→ TASK REQUIREMENTS: The reply must reproduce each line below exactly.

◇ ◇ ◇

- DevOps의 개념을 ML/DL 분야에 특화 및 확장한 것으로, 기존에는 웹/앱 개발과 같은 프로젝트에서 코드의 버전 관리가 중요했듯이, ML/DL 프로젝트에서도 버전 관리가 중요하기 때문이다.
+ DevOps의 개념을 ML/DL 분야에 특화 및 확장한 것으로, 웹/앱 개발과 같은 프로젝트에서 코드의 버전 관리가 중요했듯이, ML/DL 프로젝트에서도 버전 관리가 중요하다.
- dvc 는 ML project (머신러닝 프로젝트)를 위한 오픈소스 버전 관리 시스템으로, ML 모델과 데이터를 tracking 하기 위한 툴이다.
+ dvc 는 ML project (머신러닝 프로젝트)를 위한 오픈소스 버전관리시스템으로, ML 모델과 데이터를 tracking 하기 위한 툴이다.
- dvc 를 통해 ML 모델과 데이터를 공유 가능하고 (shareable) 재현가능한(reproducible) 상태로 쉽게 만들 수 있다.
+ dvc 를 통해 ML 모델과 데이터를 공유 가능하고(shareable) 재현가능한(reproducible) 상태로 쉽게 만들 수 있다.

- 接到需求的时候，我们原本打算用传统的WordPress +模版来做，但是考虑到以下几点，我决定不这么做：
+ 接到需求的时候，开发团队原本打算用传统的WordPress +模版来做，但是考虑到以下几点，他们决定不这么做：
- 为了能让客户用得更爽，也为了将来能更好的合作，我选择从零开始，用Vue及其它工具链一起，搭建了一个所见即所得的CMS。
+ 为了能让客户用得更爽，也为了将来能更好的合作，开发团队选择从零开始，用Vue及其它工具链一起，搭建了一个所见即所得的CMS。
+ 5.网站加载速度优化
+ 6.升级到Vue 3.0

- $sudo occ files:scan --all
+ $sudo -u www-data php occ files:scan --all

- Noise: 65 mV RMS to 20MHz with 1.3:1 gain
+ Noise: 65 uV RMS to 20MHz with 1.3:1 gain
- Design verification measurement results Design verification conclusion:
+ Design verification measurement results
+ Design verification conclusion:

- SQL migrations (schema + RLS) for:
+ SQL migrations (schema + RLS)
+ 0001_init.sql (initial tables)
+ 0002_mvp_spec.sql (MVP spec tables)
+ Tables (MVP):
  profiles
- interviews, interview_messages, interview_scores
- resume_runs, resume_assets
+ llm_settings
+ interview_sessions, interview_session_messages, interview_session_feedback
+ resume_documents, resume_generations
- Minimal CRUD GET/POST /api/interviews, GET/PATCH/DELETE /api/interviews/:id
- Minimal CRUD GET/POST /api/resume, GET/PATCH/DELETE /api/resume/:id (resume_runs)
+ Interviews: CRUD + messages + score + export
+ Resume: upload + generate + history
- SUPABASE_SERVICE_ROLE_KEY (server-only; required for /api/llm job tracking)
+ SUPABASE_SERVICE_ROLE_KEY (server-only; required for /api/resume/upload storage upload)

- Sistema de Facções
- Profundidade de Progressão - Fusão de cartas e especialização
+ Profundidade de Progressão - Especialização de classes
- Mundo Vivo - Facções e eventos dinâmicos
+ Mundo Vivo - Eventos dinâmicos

◇ ◇ ◇

→ OUTPUT FOR THIS TASK:
- DevOps의 개념을 ML/DL 분야에 특화 및 확장한 것으로, 기존에는 웹/앱 개발과 같은 프로젝트에서 코드의 버전 관리가 중요했듯이, ML/DL 프로젝트에서도 버전 관리가 중요하기 때문이다.
+ DevOps의 개념을 ML/DL 분야에 특화 및 확장한 것으로, 웹/앱 개발과 같은 프로젝트에서 코드의 버전 관리가 중요했듯이, ML/DL 프로젝트에서도 버전 관리가 중요하다.
- dvc 는 ML project (머신러닝 프로젝트)를 위한 오픈소스 버전 관리 시스템으로, ML 모델과 데이터를 tracking 하기 위한 툴이다.
+ dvc 는 ML project (머신러닝 프로젝트)를 위한 오픈소스 버전관리시스템으로, ML 모델과 데이터를 tracking 하기 위한 툴이다.
- dvc 를 통해 ML 모델과 데이터를 공유 가능하고 (shareable) 재현가능한(reproducible) 상태로 쉽게 만들 수 있다.
+ dvc 를 통해 ML 모델과 데이터를 공유 가능하고(shareable) 재현가능한(reproducible) 상태로 쉽게 만들 수 있다.

- 接到需求的时候，我们原本打算用传统的WordPress +模版来做，但是考虑到以下几点，我决定不这么做：
+ 接到需求的时候，开发团队原本打算用传统的WordPress +模版来做，但是考虑到以下几点，他们决定不这么做：
- 为了能让客户用得更爽，也为了将来能更好的合作，我选择从零开始，用Vue及其它工具链一起，搭建了一个所见即所得的CMS。
+ 为了能让客户用得更爽，也为了将来能更好的合作，开发团队选择从零开始，用Vue及其它工具链一起，搭建了一个所见即所得的CMS。
+ 5.网站加载速度优化
+ 6.升级到Vue 3.0

- $sudo occ files:scan --all
+ $sudo -u www-data php occ files:scan --all

- Noise: 65 mV RMS to 20MHz with 1.3:1 gain
+ Noise: 65 uV RMS to 20MHz with 1.3:1 gain
- Design verification measurement results Design verification conclusion:
+ Design verification measurement results
+ Design verification conclusion:

- SQL migrations (schema + RLS) for:
+ SQL migrations (schema + RLS)
+ 0001_init.sql (initial tables)
+ 0002_mvp_spec.sql (MVP spec tables)
+ Tables (MVP):
  profiles
- interviews, interview_messages, interview_scores
- resume_runs, resume_assets
+ llm_settings
+ interview_sessions, interview_session_messages, interview_session_feedback
+ resume_documents, resume_generations
- Minimal CRUD GET/POST /api/interviews, GET/PATCH/DELETE /api/interviews/:id
- Minimal CRUD GET/POST /api/resume, GET/PATCH/DELETE /api/resume/:id (resume_runs)
+ Interviews: CRUD + messages + score + export
+ Resume: upload + generate + history
- SUPABASE_SERVICE_ROLE_KEY (server-only; required for /api/llm job tracking)
+ SUPABASE_SERVICE_ROLE_KEY (server-only; required for /api/resume/upload storage upload)

- Sistema de Facções
- Profundidade de Progressão - Fusão de cartas e especialização
+ Profundidade de Progressão - Especialização de classes
- Mundo Vivo - Facções e eventos dinâmicos
+ Mundo Vivo - Eventos dinâmicos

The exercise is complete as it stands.